N.Y. hospitals face stiff cybersecurity requirements under proposed rules

The proposed rules, which would require the reporting of material cyber incidents within two hours, are designed to strengthen the cybersecurity of hospitals and their networks, said New York Gov. Kathy Hochul in a press release Monday.

Complying with the proposed rules would initially cost hospitals tens of thousands or tens of millions of dollars, according to the draft rules, which noted program maturity as a dictating factor. Hospitals would be allowed to subcontract for cybersecurity services.

Hochul said she included $500 million in her fiscal year 2024 budget to help hospitals comply with the rules and upgrade cybersecurity generally.

The proposed regulations follow the state’s release of a cybersecurity strategy in August and updated cybersecurity regulations for financial institutions earlier this month.
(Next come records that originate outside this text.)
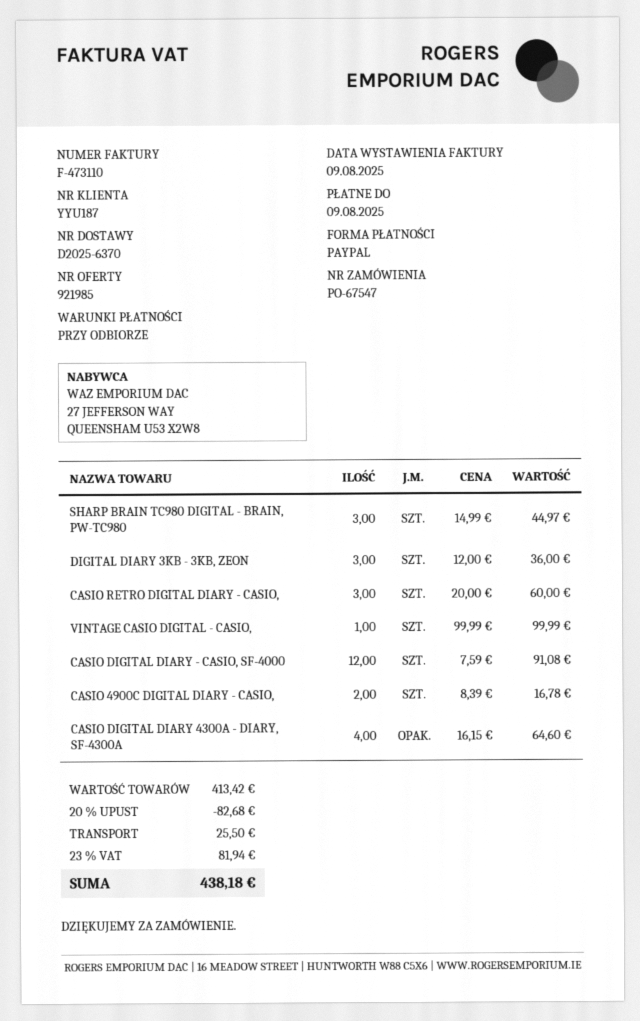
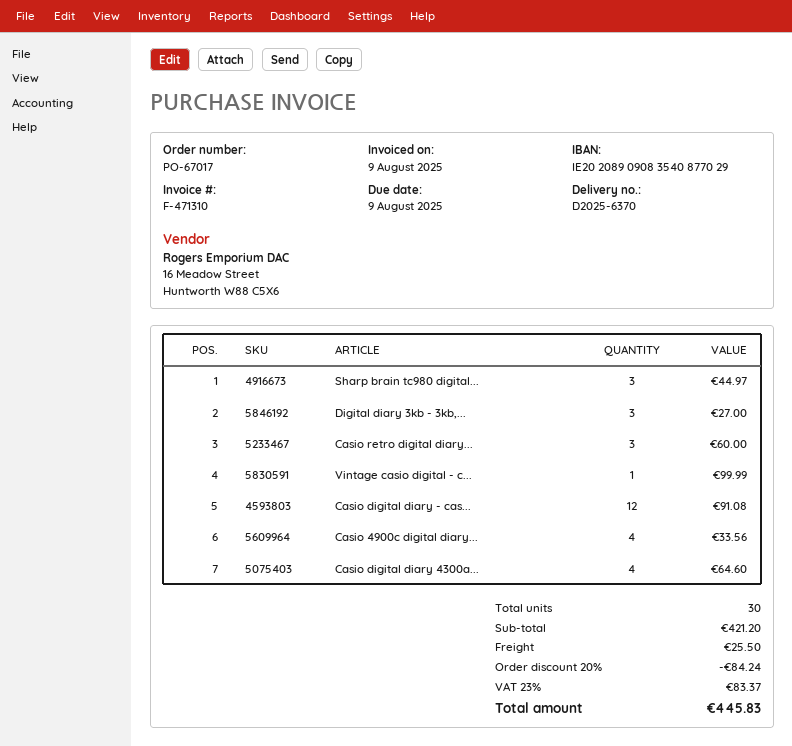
order number: PO-67547 -> PO-67017
invoice number: F-473110 -> F-471310
DIGITAL DIARY 3KB - 3KB, ZEON: 3 for 36.00 -> 3 for 27.00
CASIO 4900C DIGITAL DIARY - CASIO,: 2 for 16.78 -> 4 for 33.56
subtotal: 413.42 -> 421.20
discount: 20% = 82.68 -> 20% = 84.24
tax: 23% = 81.94 -> 23% = 83.37
total: 438.18 -> 445.83

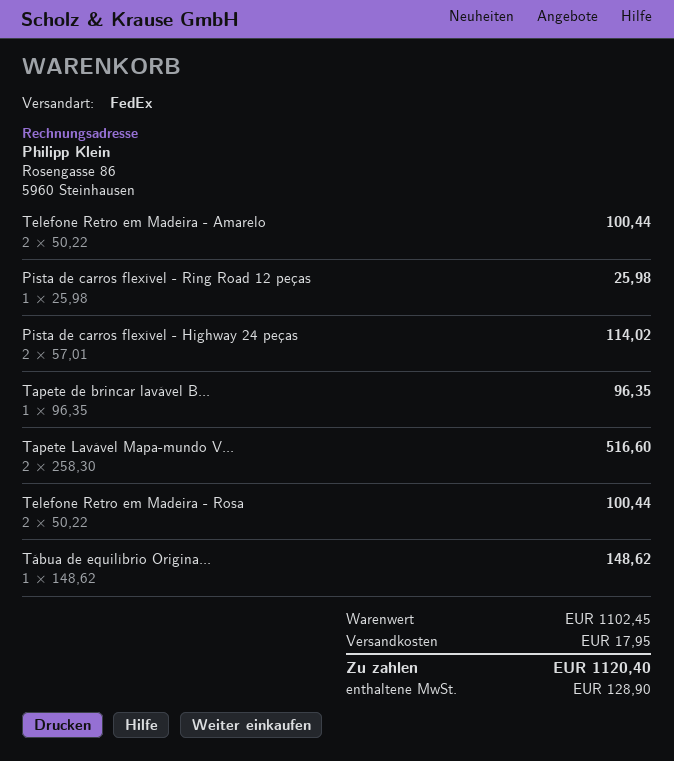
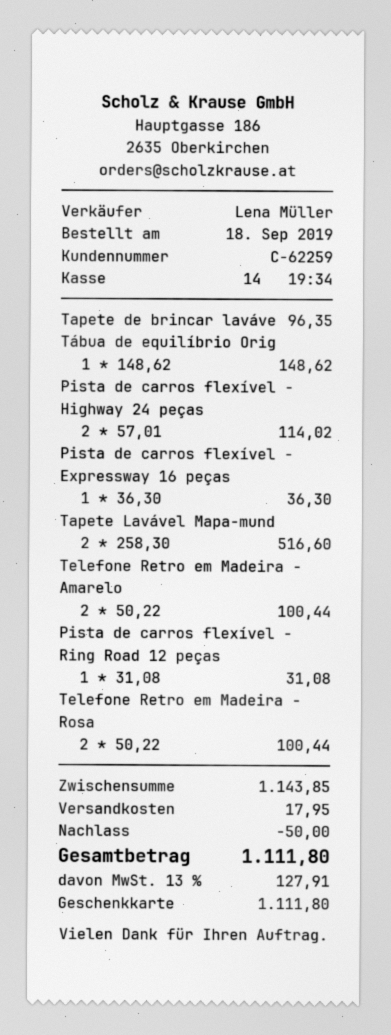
Pista de carros flexível - Ring Road 12 peças: 1 x 25.98 = 25.98 -> 1 x 31.08 = 31.08
Pista de carros flexível - Expressway 16 peças: none -> 1 x 36.30 = 36.30
subtotal: 1102.45 -> 1143.85
discount: none -> 50.00
tax: 128.90 -> 127.91
total: 1120.40 -> 1111.80

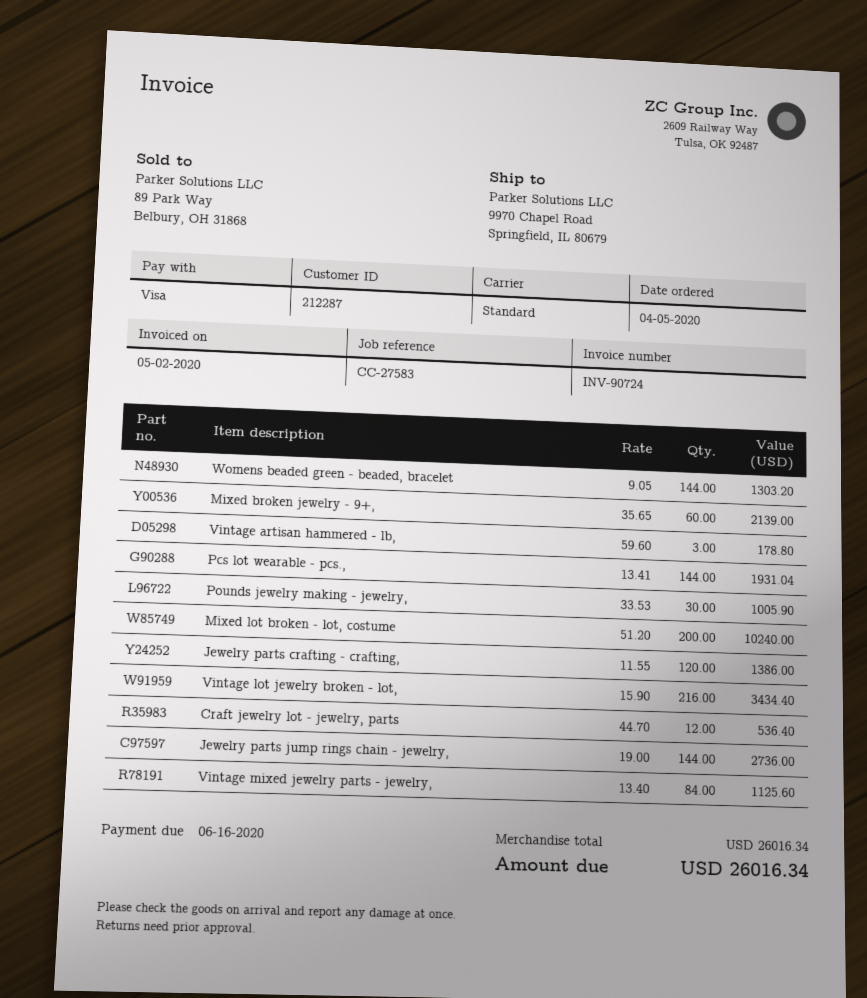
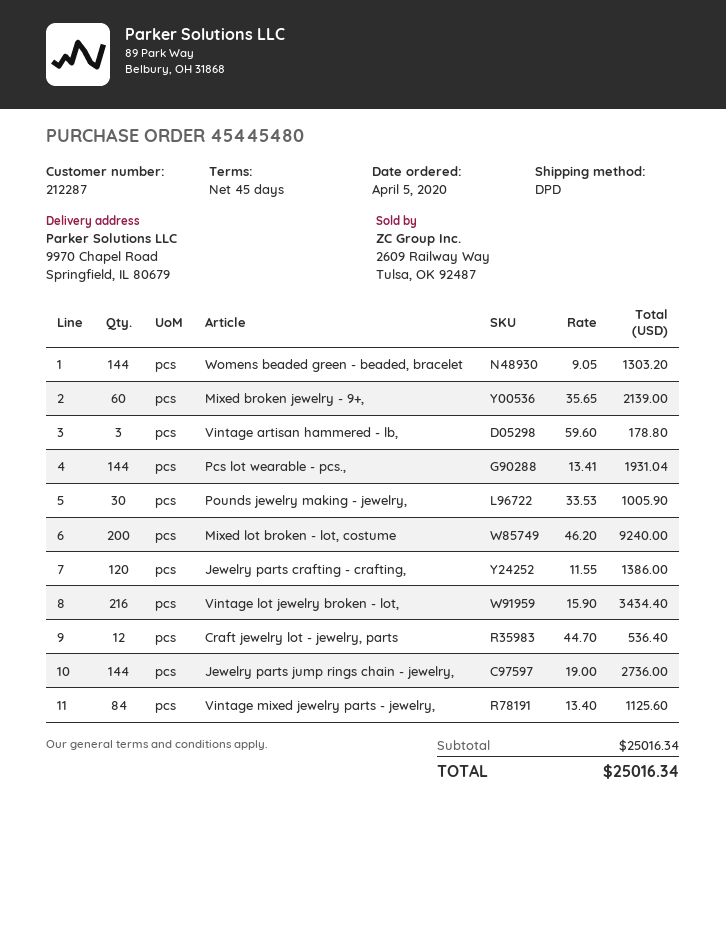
shipping method: standard -> DPD
Mixed lot broken - lot, costume: 200 x 51.20 = 10240.00 -> 200 x 46.20 = 9240.00
subtotal: 26016.34 -> 25016.34
total: 26016.34 -> 25016.34

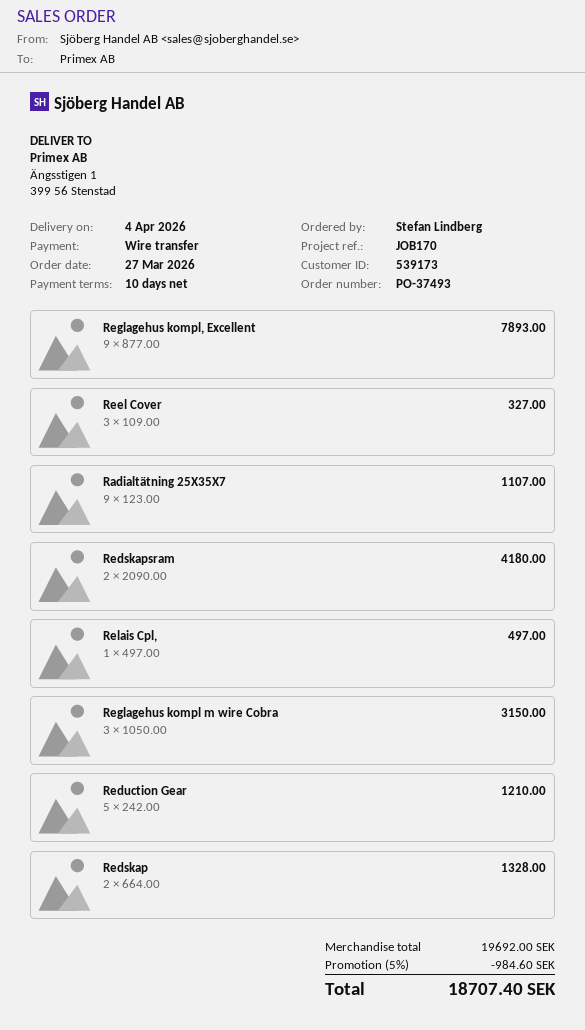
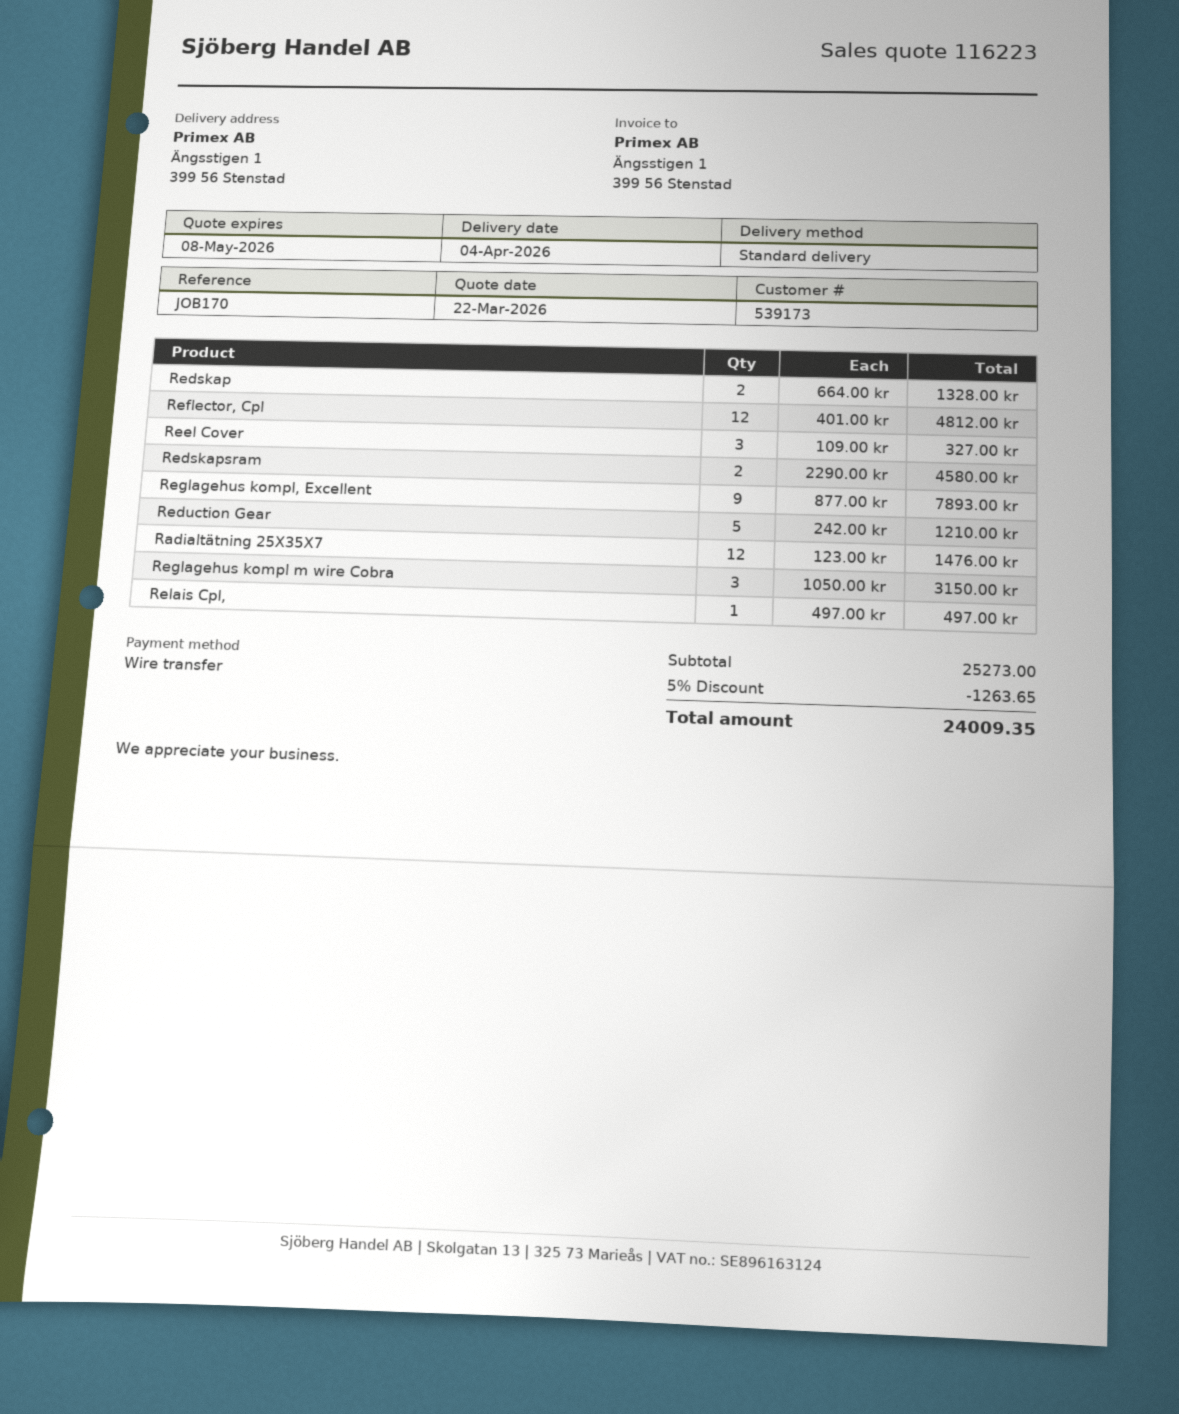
Radialtätning 25X35X7: 9 x 123.00 = 1107.00 -> 12 x 123.00 = 1476.00
Redskapsram: 2 x 2090.00 = 4180.00 -> 2 x 2290.00 = 4580.00
Reflector, Cpl: none -> 12 x 401.00 = 4812.00
subtotal: 19692.00 -> 25273.00
discount: 5% = 984.60 -> 5% = 1263.65
total: 18707.40 -> 24009.35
Hospitals would be mandated to have a chief information security officer to create, guide, and enforce cybersecurity policies.

Hospitals would have to establish defensive infrastructure and procedures to protect against cybersecurity attacks and unauthorized access to information. They would also have to regularly assess their internal and external risks of a cyberattack, Hochul said.

Cybersecurity programs would include written guidelines, standards, and procedures for securing computer programs used or created in-house by a hospital. Hospitals would have policies and procedures for evaluating and testing computer programs created externally.

Hospitals would have at least two-factor authentication in place for anyone authorized to access their network externally.

Hospitals would have response plans in place in case of a cybersecurity incident that include the ability to continue to provide patient care. The plans would have to be tested, Hochul said.

The proposed rules will be considered by the Public Health and Health Planning Council. If adopted, they will be subject to a 60-day comment period, ending Feb. 5. Hospitals would have a year to come into compliance, if the rules are finalized.

New York’s requirements would be a complement to rules under the Health Insurance Portability and Accountability Act’s Security Rule, Hochul said.

“Our interconnected world demands an interconnected defense against cyberattacks, leveraging every resource available, especially at hospitals,” she said. “These new proposed regulations set forth a nation-leading blueprint to ensure New York State stands ready and resilient in the face of cyber threats.”